Posted By Claudia Rosett On August 14, 2010 @ 1:34 pm In Uncategorized | 79 Comments
If you look past the rhetoric, the realities — or should I say the morphing unrealities? — of Imam Feisal Abdul Rauf’s Ground Zero mosque and Islamic center project grow ever more curious. Polls show that a majority of Americans, including New Yorkers, do not question the legal right of Rauf and his partners to go ahead with their plans. But a majority of Americans do find the choice of location an affront, a potentially in-your-face, abrasive, triumphalist statement, rather than an exercise in harmony and “bridge-building.” Amid the controversy, President Barack Obama and New York Mayor Michael Bloomberg — while grandstanding about the need for government to steer clear of religious matters — have now both effectively endorsed the project. Obama, at a White House Ramadan dinner Friday night, went beyond enthusing about religious freedom, to zero in [1], quite specifically, on the right “to build a place of worship and a community center on private property in lower Manhattan.”
That sure sounds like the project of developer Sharif El-Gamal, and the Cordoba Initiative’s Imam Feisal Abdul Rauf and his wife Daisy Khan (whose last name on their nonprofit Cordoba Initiative’s federal tax returns of recent years is spelled not “Khan,” which she is now using, but “Kahn.”)
Meanwhile, where in the world right now IS the imam, Feisal Abdul Rauf, who — as he prepares to raise $100 million for his Cordoba mosque and Islamic center — is now gathering these upmarket endorsements from Gracie Mansion and the White House? Do Bloomberg or Obama have any idea? Have they bothered to inquire?
Because as I write this, on Saturday afternoon, all but the most generic details of Rauf’s location and travels are still a mystery, and have been for weeks. From Rauf, who left the U.S. weeks ago, and whom I last located very briefly by surprising him in late July with a phone call to his office in Malaysia (he got right back off the phone to resume an “important meeting”), there has been no direct word whatsoever.
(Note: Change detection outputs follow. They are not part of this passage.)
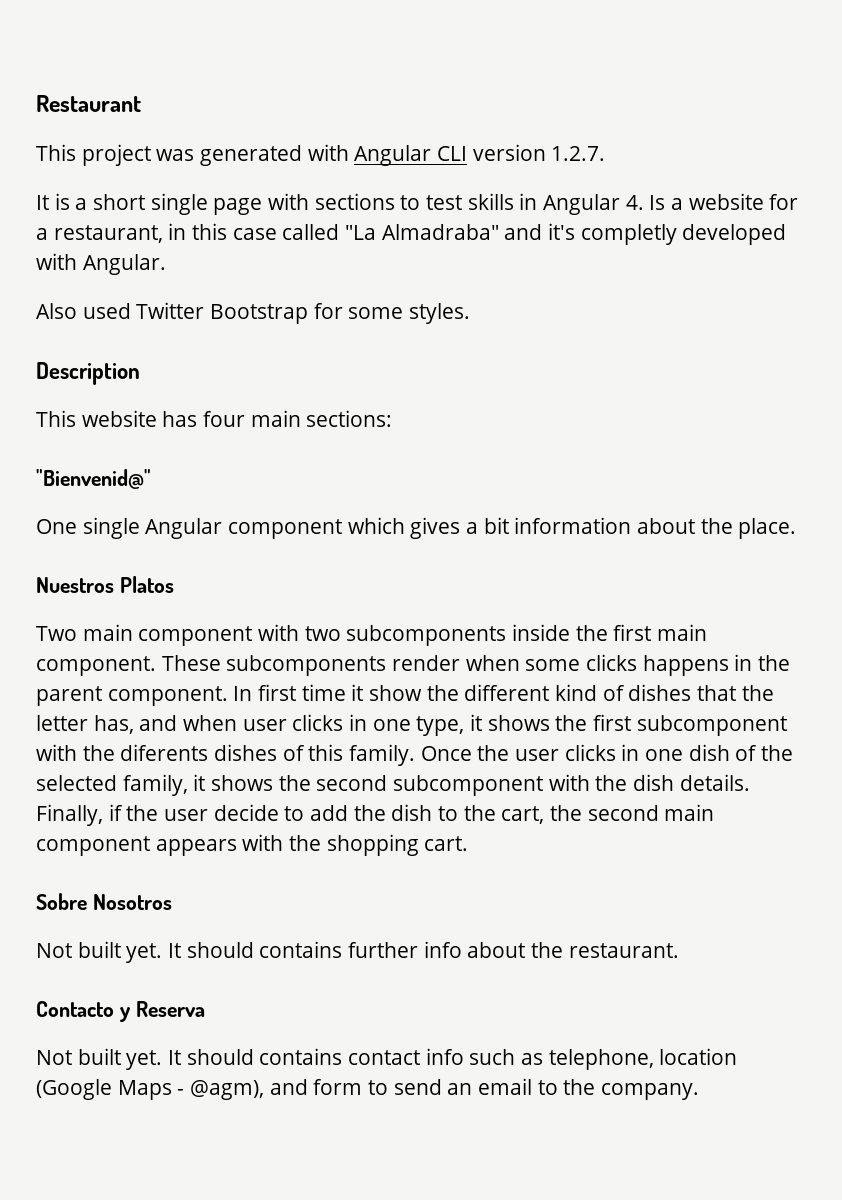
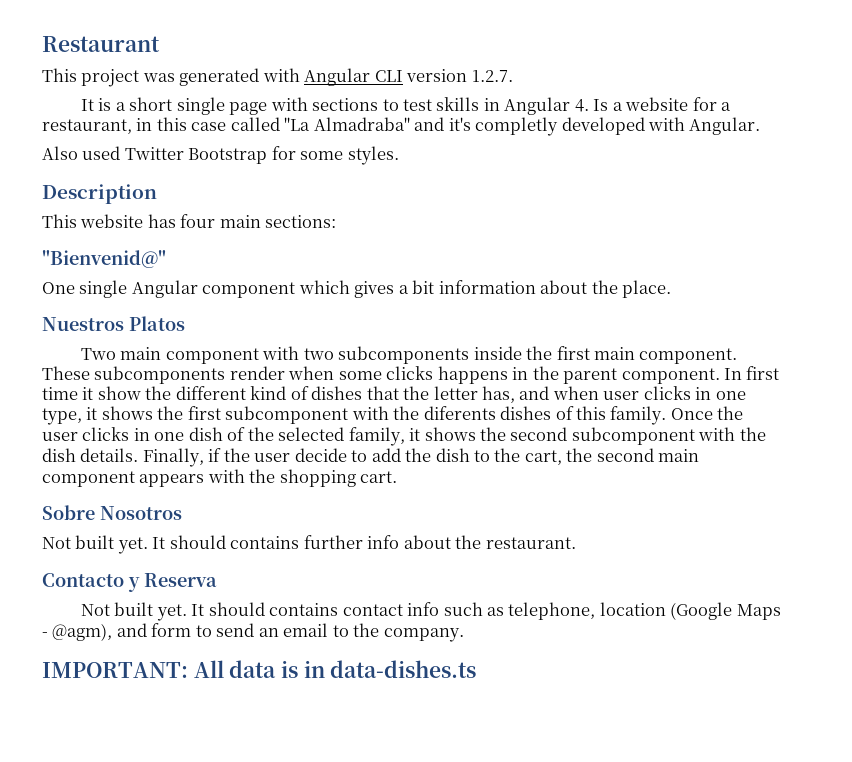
+ IMPORTANT: All data is in data-dishes.ts

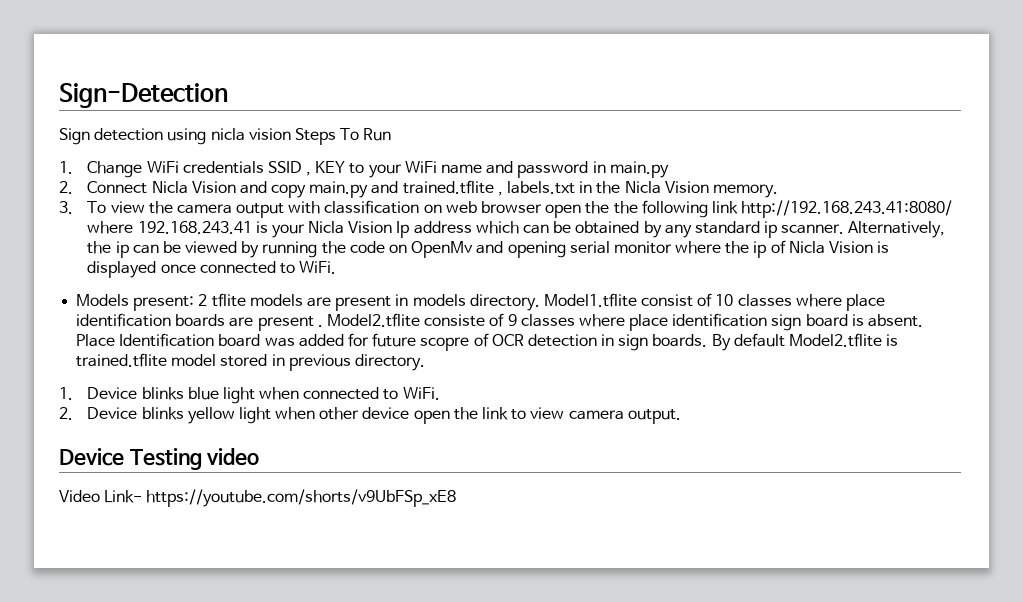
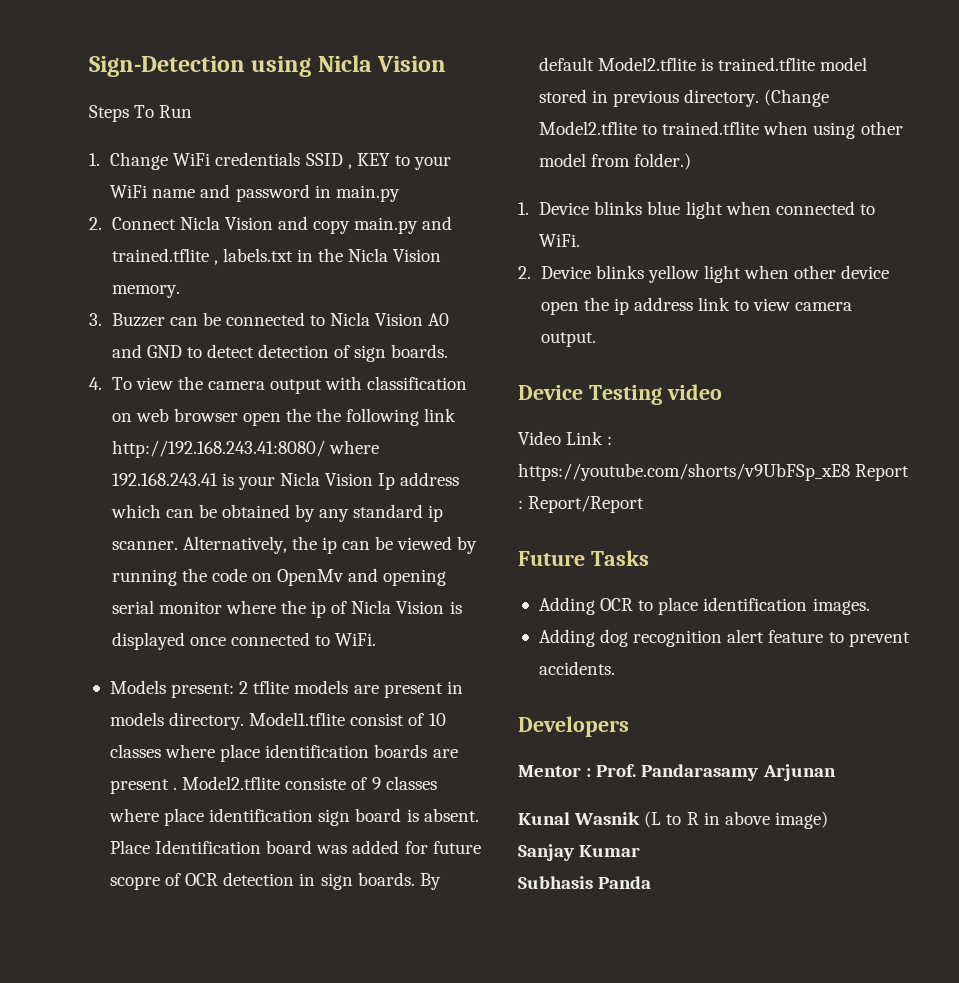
- Sign-Detection
- Sign detection using nicla vision Steps To Run
+ Sign-Detection using Nicla Vision
+ Steps To Run
- 3. To view the camera output with classification on web browser open the the following link http://192.168.243.41:8080/ where 192.168.243.41 is your Nicla Vision Ip address which can be obtained by any standard ip scanner.
+ 3. Buzzer can be connected to Nicla Vision A0 and GND to detect detection of sign boards.
+ 4. To view the camera output with classification on web browser open the the following link http://192.168.243.41:8080/ where 192.168.243.41 is your Nicla Vision Ip address which can be obtained by any standard ip scanner.
+ (Change Model2.tflite to trained.tflite when using other model from folder.)
- 2. Device blinks yellow light when other device open the link to view camera output.
+ 2. Device blinks yellow light when other device open the ip address link to view camera output.
- Video Link- https://youtube.com/shorts/v9UbFSp_xE8
+ Video Link : https://youtube.com/shorts/v9UbFSp_xE8 Report : Report/Report
+ Future Tasks
+ Adding OCR to place identification images.
+ Adding dog recognition alert feature to prevent accidents.
+ Developers
+ Mentor : Prof. Pandarasamy Arjunan
+ Kunal Wasnik (L to R in above image)
+ Sanjay Kumar
+ Subhasis Panda

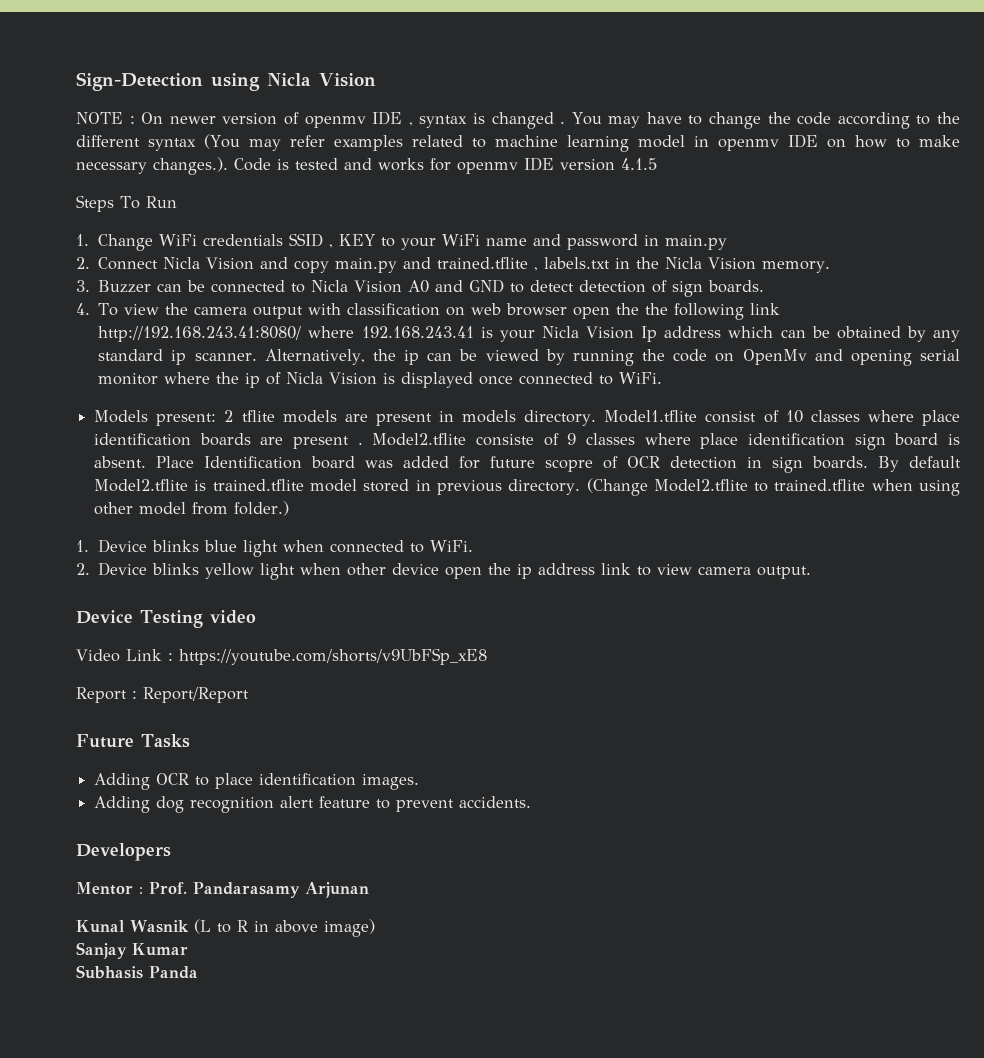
+ NOTE : On newer version of openmv IDE , syntax is changed . You may have to change the code according to the different syntax (You may refer examples related to machine learning model in openmv IDE on how to make necessary changes.). Code is tested and works for openmv IDE version 4.1.5
- Video Link : https://youtube.com/shorts/v9UbFSp_xE8 Report : Report/Report
+ Video Link : https://youtube.com/shorts/v9UbFSp_xE8
+ Report : Report/Report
After something of an internal kerfuffle, Hillary Clinton’s State Department finally confirmed on Monday that Rauf will be spending Ramadan on a taxpayer-funded outreach tour of the Middle East, with stops hosted by the U.S. embassies in Qatar, Bahrain and the United Arab Emirates (all these countries are bastions of Middle Eastern oil wealth). But as I write, I can find no listing of his schedule on the State [2] Department site (as of Aug. 11, a spokesman was saying no further details are yet available), or on the sites on any of these embassies — not in Qatar [3], not in the UAE [3], nor in Bahrain [4]. When I phoned all these embassies, plus the U.S. embassy in Saudi Arabia, last Monday (their time), asking for information about his visits, the only embassy where any U.S. official was even willing to speak on the record about Rauf’s travels was the Mission in Bahrain, where a spokesperson said he is expected on Aug. 19, but either could not or would not provide any further detail.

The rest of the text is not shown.